>>>>>
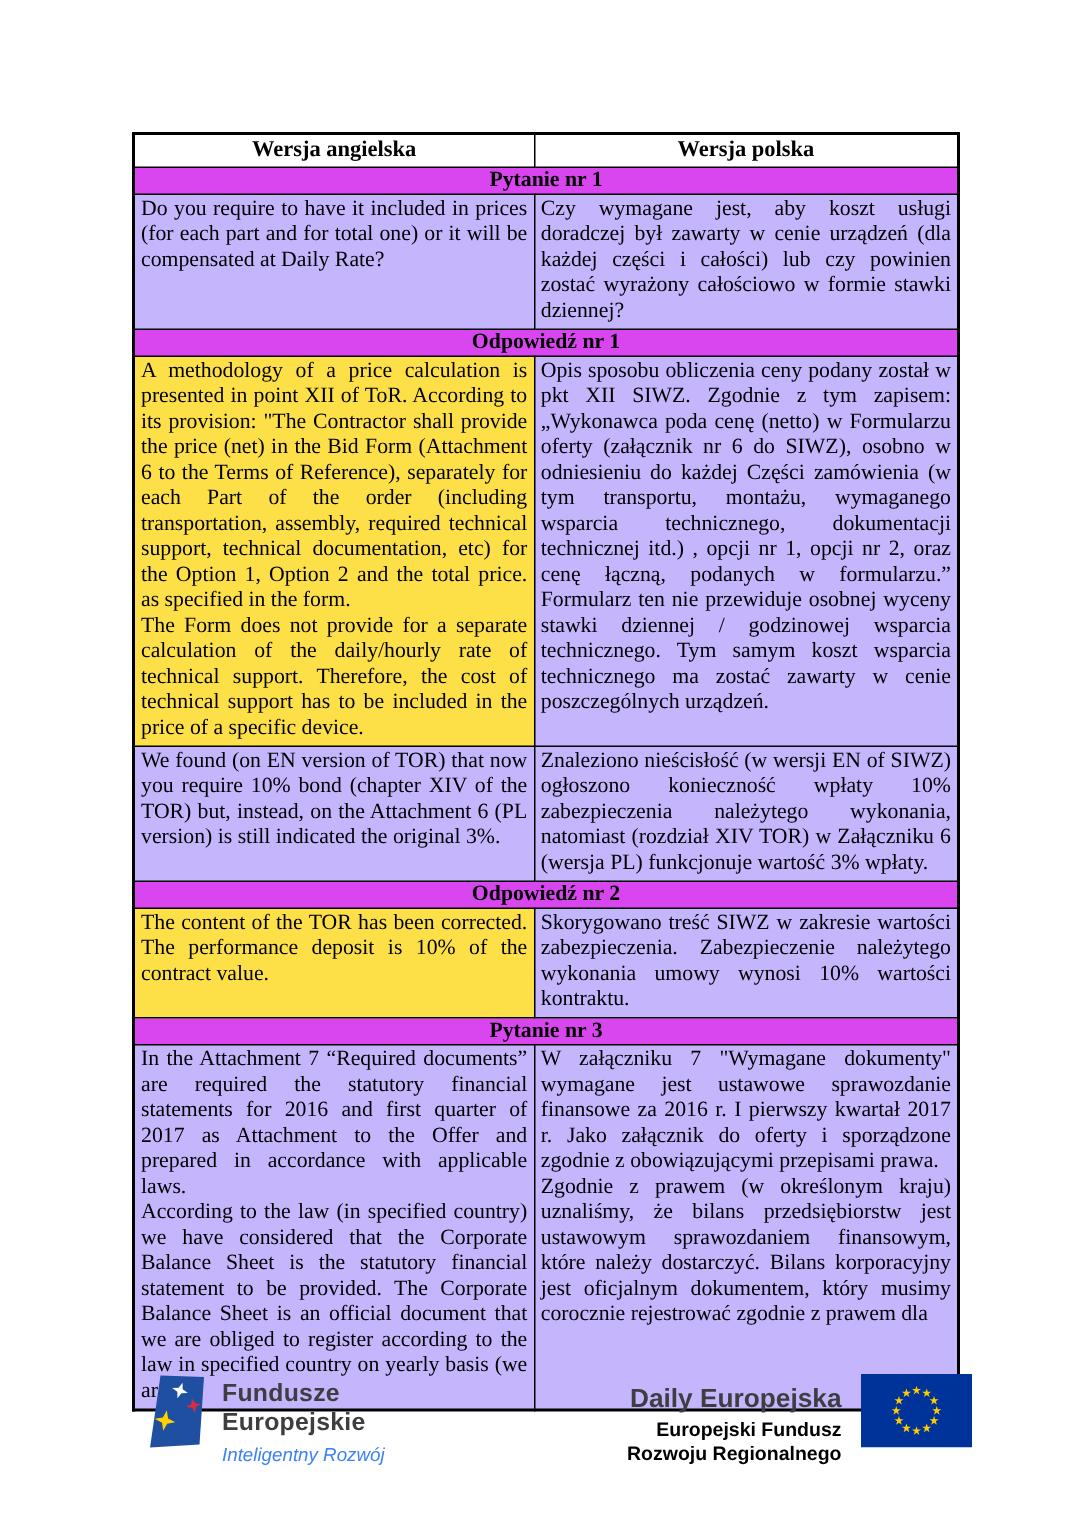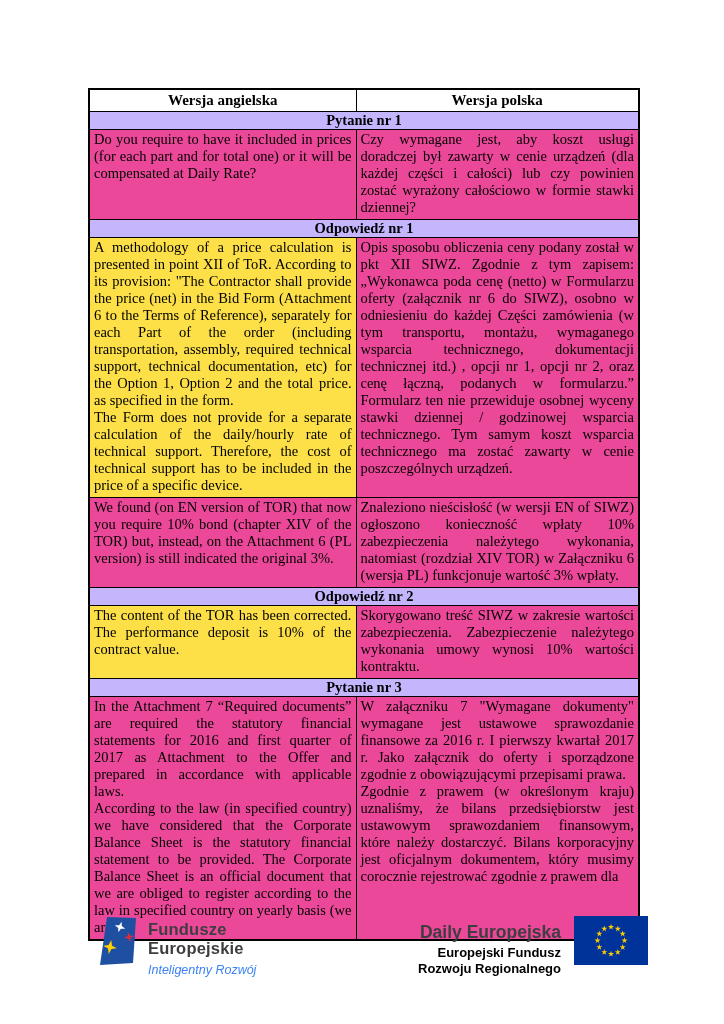--- a/index.html
+++ b/index.html
@@ -28,7 +28,7 @@
     margin-left: 45px;
   }
   td.band {
-    background: #c4b5fd;
+    background: #d946ef;
     font-weight: bold;
     text-align: center;
     font-size: 14.5px;

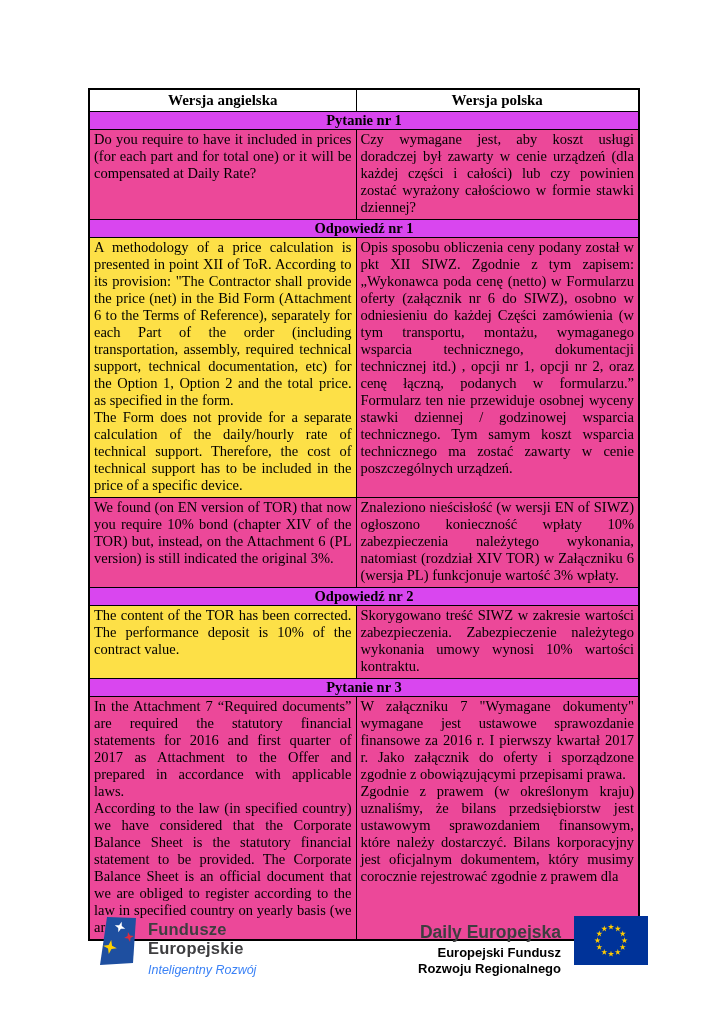--- a/index.html
+++ b/index.html
@@ -36,7 +36,7 @@
     padding: 0 2px 1px;
   }
   td.cell {
-    background: #ec4899;
+    background: #c4b5fd;
     font-size: 14.5px;
     line-height: 17px;
     text-align: justify;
<<<<<
Go through the data and gather every line that holds "text".

OUTPUT OF THE TASK >>
     text-align: center;
     text-align: justify;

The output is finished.